ATM vs DATA Networks (Internet) –
ATM is a “virtual circuit” based: the path is reserved before transmission.
While Internet Protocol (IP) is connectionless and end-to-end resource
reservations are not possible. RSVP is a new signaling protocol on the
internet.
ATM Cells: Fixed or small size and Tradeoff is between voice or data. While
IP packets are of variable size.
Addressing: ATM uses 20-byte global NSAP addresses for signaling and 32-
bit locally assigned labels in cells. While IP uses 32-bit global addresses in
all packets.
ATM Layers:
1. ATM Adaption Layer (AAL) –
It is meant for isolating higher-layer protocols from details of ATM processes
and prepares for conversion of user data into cells and segments it into 48-
byte cell payloads. AAL protocol excepts transmission from upper-layer
services and helps them in mapping applications, e.g., voice, data to ATM
cells.
2. Physical Layer –
It manages the medium-dependent transmission and is divided into two parts
physical medium-dependent sublayer and transmission convergence
sublayer. The main functions are as follows:
It converts cells into a bitstream.
It controls the transmission and receipt of bits in the physical medium.

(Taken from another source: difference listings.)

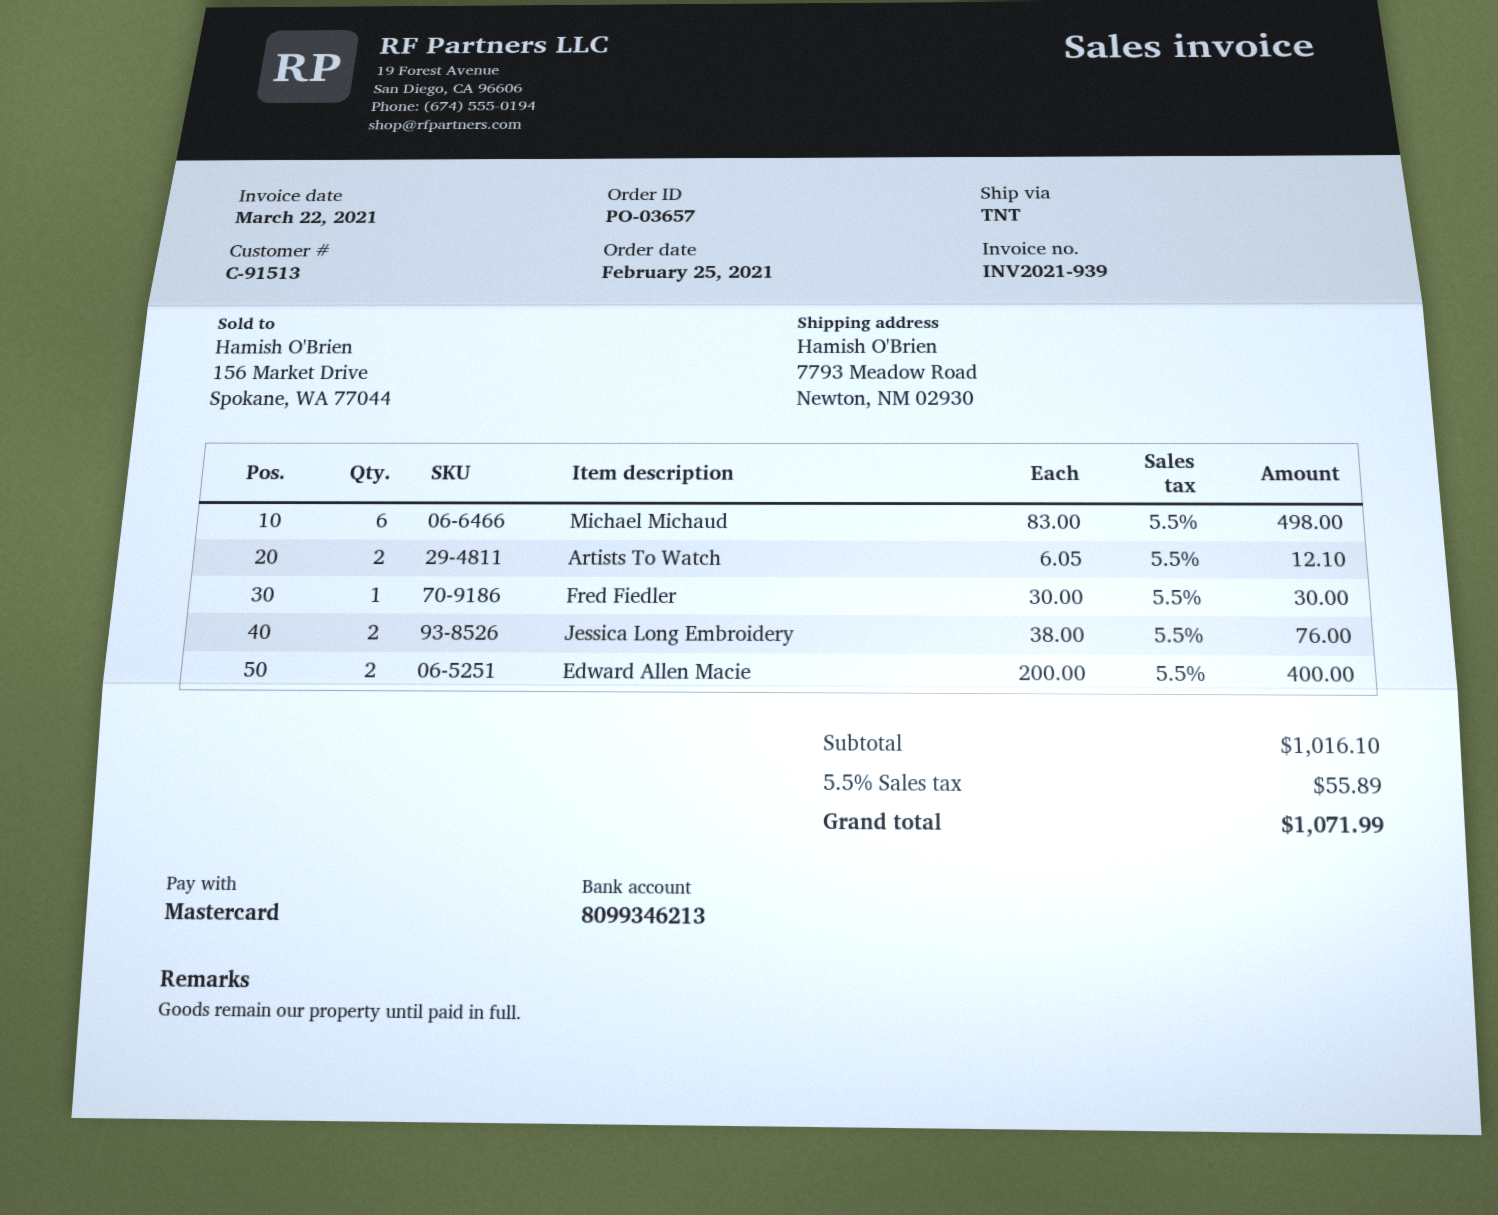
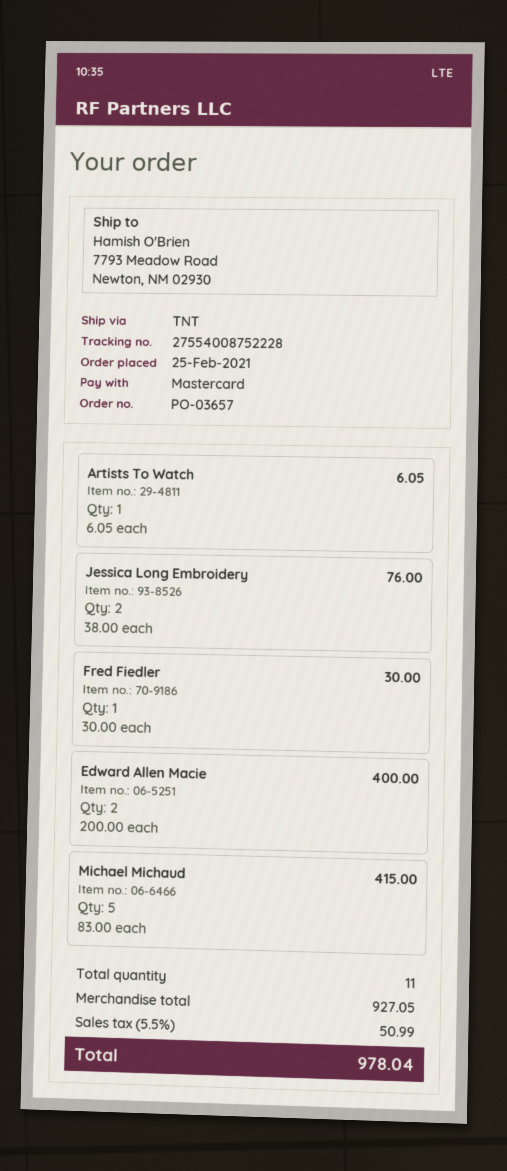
Michael Michaud: 6 x 83.00 = 498.00 -> 5 x 83.00 = 415.00
Artists To Watch: 2 x 6.05 = 12.10 -> 1 x 6.05 = 6.05
subtotal: 1016.10 -> 927.05
tax: 5.5% = 55.89 -> 5.5% = 50.99
total: 1071.99 -> 978.04

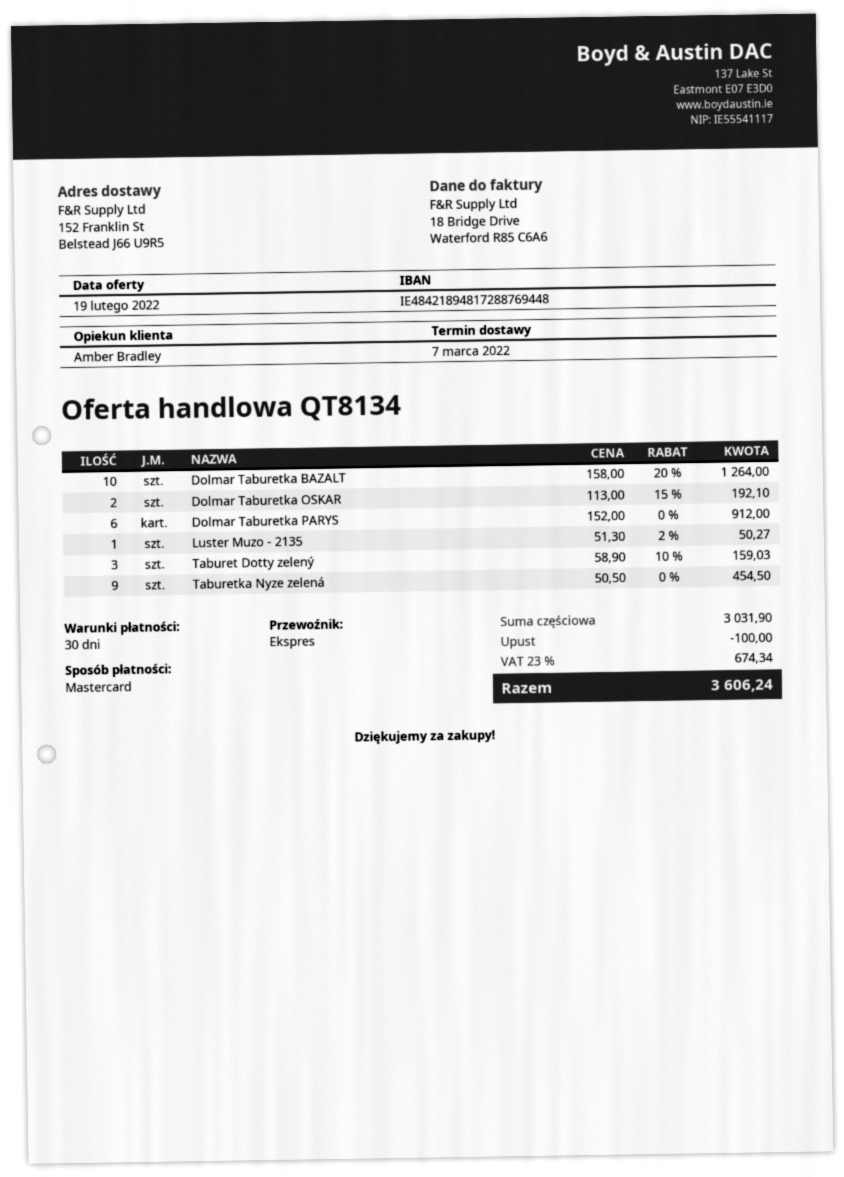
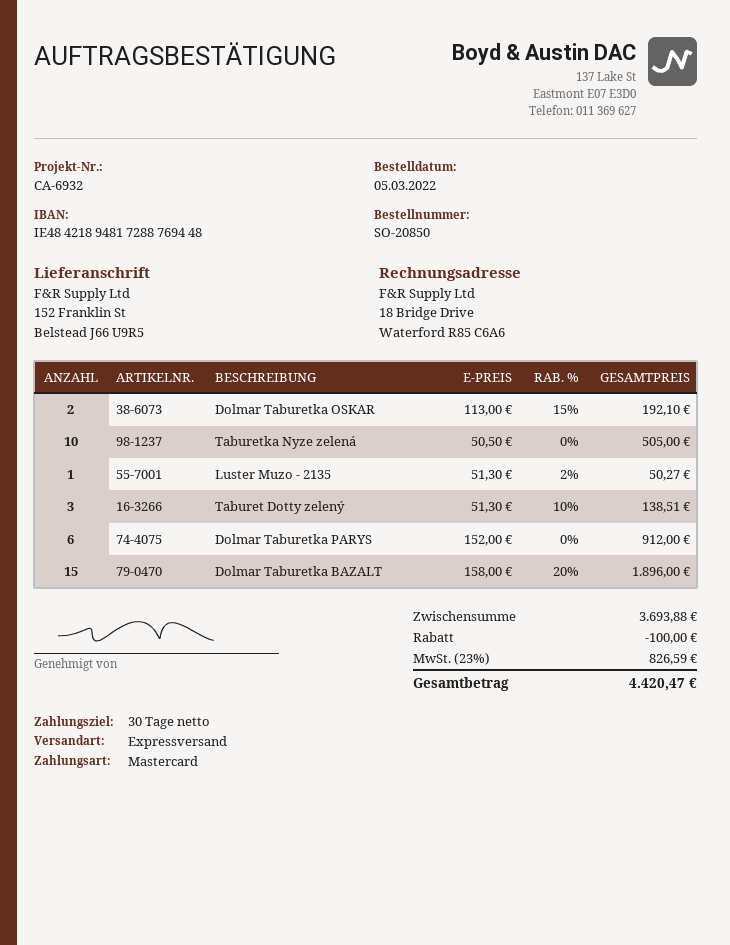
Dolmar Taburetka BAZALT: 10 x 158.00 - 20% = 1264.00 -> 15 x 158.00 - 20% = 1896.00
Taburet Dotty zelený: 3 x 58.90 - 10% = 159.03 -> 3 x 51.30 - 10% = 138.51
Taburetka Nyze zelená: 9 x 50.50 = 454.50 -> 10 x 50.50 = 505.00
subtotal: 3031.90 -> 3693.88
tax: 23% = 674.34 -> 23% = 826.59
total: 3606.24 -> 4420.47

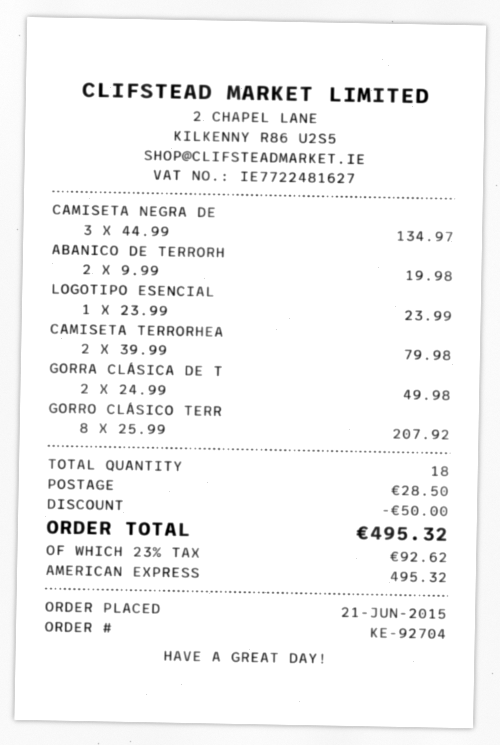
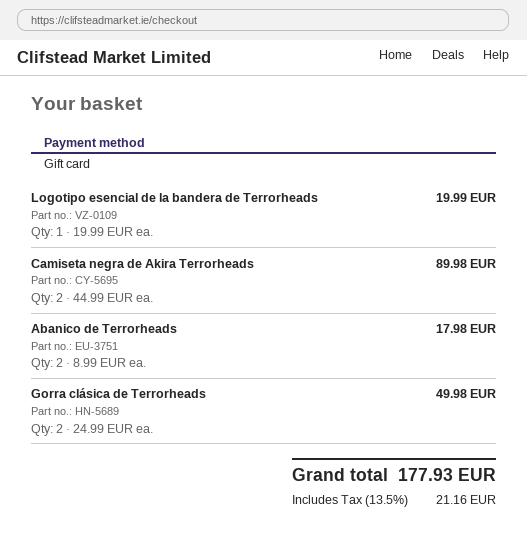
payment method: American Express -> gift card
CAMISETA NEGRA DE: 3 x 44.99 = 134.97 -> 2 x 44.99 = 89.98
ABANICO DE TERRORH: 2 x 9.99 = 19.98 -> 2 x 8.99 = 17.98
LOGOTIPO ESENCIAL: 1 x 23.99 = 23.99 -> 1 x 19.99 = 19.99
CAMISETA TERRORHEA: 2 x 39.99 = 79.98 -> none
GORRO CLÁSICO TERR: 8 x 25.99 = 207.92 -> none
discount: 50.00 -> none
shipping: 28.50 -> none
tax: 23% = 92.62 -> 13.5% = 21.16
total: 495.32 -> 177.93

It can track the ATM cell boundaries.
Look for the packaging of cells into the appropriate type of frames.
3. ATM Layer –
It handles transmission, switching, congestion control, cell header
processing, sequential delivery, etc., and is responsible for simultaneously
sharing the virtual circuits over the physical link known as cell multiplexing
and passing cells through an ATM network known as cell relay making use
of the VPI and VCI information in the cell header.
ATM Applications:
1. ATM WANs –
It can be used as a WAN to send cells over long distances, a router serving
as an end-point between ATM network and other networks, which has two
stacks of the protocol.
2. Multimedia virtual private networks and managed services –
It helps in managing ATM, LAN, voice, and video services and is capable of
full-service virtual private networking, which includes integrated access to
multimedia.
3. Frame relay backbone –
Frame relay services are used as a networking infrastructure for a range of
data services and enabling frame-relay ATM service to Internetworking
services.
4. Residential broadband networks –
ATM is by choice provides the networking infrastructure for the
establishment of residential broadband services in the search of highly
scalable solutions.
5. Carrier infrastructure for telephone and private line networks –
To make more effective use of SONET/SDH fiber infrastructures by building
the ATM infrastructure for carrying the telephonic and private-line traffic.